## Given information
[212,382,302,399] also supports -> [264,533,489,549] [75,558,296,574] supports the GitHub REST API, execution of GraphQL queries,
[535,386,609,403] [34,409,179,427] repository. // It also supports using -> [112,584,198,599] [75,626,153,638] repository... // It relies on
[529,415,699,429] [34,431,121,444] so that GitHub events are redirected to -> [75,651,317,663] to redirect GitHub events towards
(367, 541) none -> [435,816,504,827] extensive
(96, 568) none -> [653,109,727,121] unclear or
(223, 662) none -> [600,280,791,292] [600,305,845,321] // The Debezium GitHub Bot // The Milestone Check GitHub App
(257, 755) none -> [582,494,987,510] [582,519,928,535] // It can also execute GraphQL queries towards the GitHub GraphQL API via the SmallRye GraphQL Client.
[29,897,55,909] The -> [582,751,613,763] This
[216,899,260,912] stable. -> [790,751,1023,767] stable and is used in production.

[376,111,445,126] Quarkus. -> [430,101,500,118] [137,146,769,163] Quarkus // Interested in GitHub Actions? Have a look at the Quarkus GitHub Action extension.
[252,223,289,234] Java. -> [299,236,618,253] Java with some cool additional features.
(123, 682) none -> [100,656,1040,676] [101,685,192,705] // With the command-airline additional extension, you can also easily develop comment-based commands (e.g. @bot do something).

## Prompt
Which lines above contain the word "supports"? Copy each of them.

## Result
[212,382,302,399] also supports -> [264,533,489,549] [75,558,296,574] supports the GitHub REST API, execution of GraphQL queries,
[535,386,609,403] [34,409,179,427] repository. // It also supports using -> [112,584,198,599] [75,626,153,638] repository... // It relies on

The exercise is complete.